The image below, which you can click on for greater detail, shows that Mereo BioPharma Group had debt of UK£16.0m at the end of June 2022, a reduction from UK£17.9m over a year. However, its balance sheet shows it holds UK£76.4m in cash, so it actually has UK£60.5m net cash.
How Strong Is Mereo BioPharma Group’s Balance Sheet?
We can see from the most recent balance sheet that Mereo BioPharma Group had liabilities of UK£35.2m falling due within a year, and liabilities of UK£3.24m due beyond that. On the other hand, it had cash of UK£76.4m and UK£2.65m worth of receivables due within a year. So it actually has UK£40.6m more liquid assets than total liabilities.
This luscious liquidity implies that Mereo BioPharma Group’s balance sheet is sturdy like a giant sequoia tree. Having regard to this fact, we think its balance sheet is as strong as an ox. Simply put, the fact that Mereo BioPharma Group has more cash than debt is arguably a good indication that it can manage its debt safely. There’s no doubt that we learn most about debt from the balance sheet. But ultimately the future profitability of the business will decide if Mereo BioPharma Group can strengthen its balance sheet over time. So if you’re focused on the future you can check out this free report showing analyst profit forecasts.
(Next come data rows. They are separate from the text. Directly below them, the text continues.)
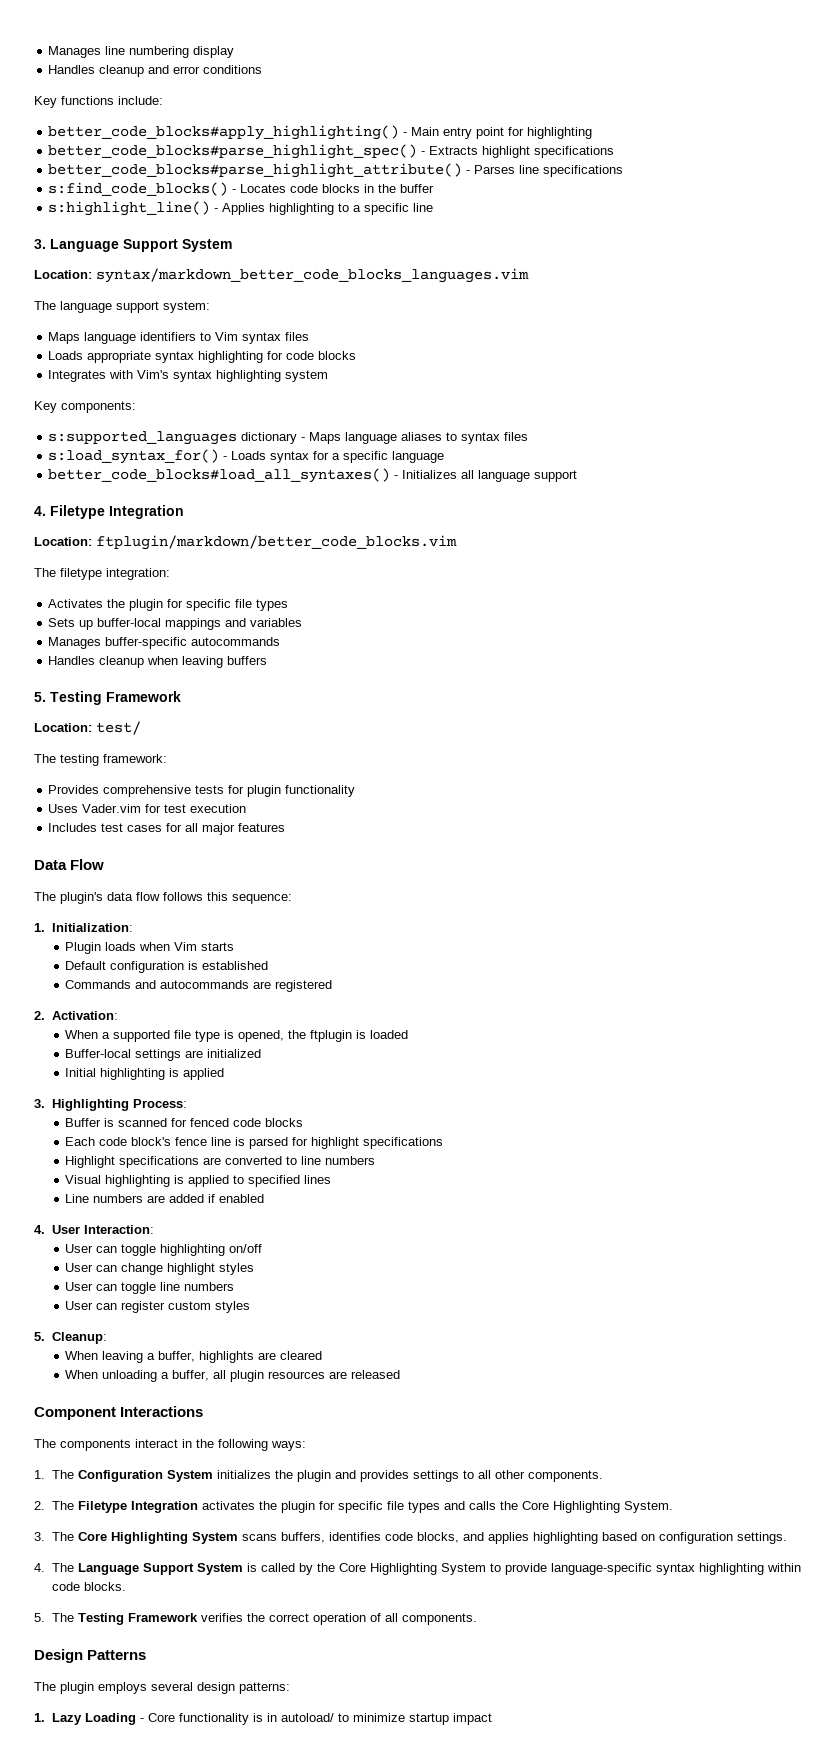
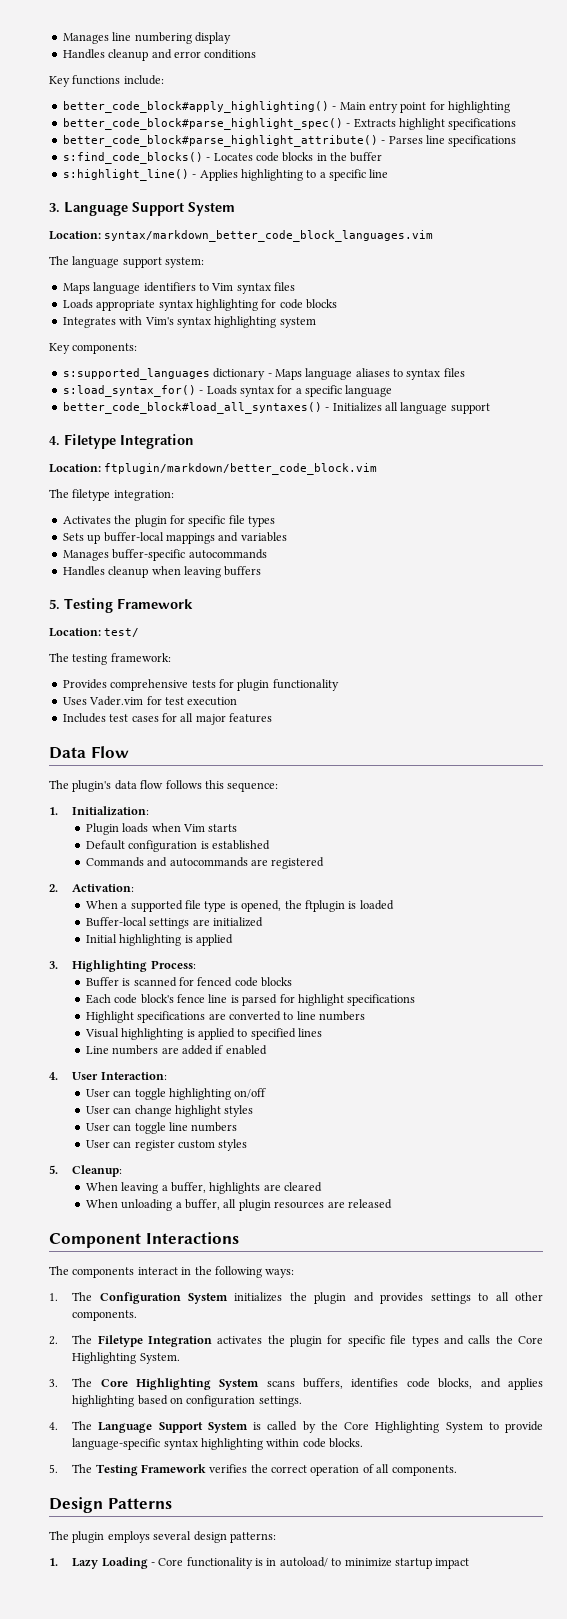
- better_code_blocks#apply_highlighting() - Main entry point for highlighting
+ better_code_block#apply_highlighting() - Main entry point for highlighting
- better_code_blocks#parse_highlight_spec() - Extracts highlight specifications
+ better_code_block#parse_highlight_spec() - Extracts highlight specifications
- better_code_blocks#parse_highlight_attribute() - Parses line specifications
+ better_code_block#parse_highlight_attribute() - Parses line specifications
- Location: syntax/markdown_better_code_blocks_languages.vim
+ Location: syntax/markdown_better_code_block_languages.vim
- better_code_blocks#load_all_syntaxes() - Initializes all language support
+ better_code_block#load_all_syntaxes() - Initializes all language support
- Location: ftplugin/markdown/better_code_blocks.vim
+ Location: ftplugin/markdown/better_code_block.vim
Given its lack of meaningful operating revenue, Mereo BioPharma Group shareholders no doubt hope it can fund itself until it has a profitable product.
So How Risky Is Mereo BioPharma Group?
By their very nature companies that are losing money are more risky than those with a long history of profitability. And the fact is that over the last twelve months Mereo BioPharma Group lost money at the earnings before interest and tax (EBIT) line. And over the same period it saw negative free cash outflow of UK£33m and booked a UK£19m accounting loss. With only UK£60.5m on the balance sheet, it would appear that its going to need to raise capital again soon. Even though its balance sheet seems sufficiently liquid, debt always makes us a little nervous if a company doesn’t produce free cash flow regularly. When analyzing debt levels, the balance sheet is the obvious place to start. But ultimately, every company can contain risks that exist outside of the balance sheet. Be aware that Mereo BioPharma Group is showing 2 warning signs in our investment analysis and 1 of those is potentially serious…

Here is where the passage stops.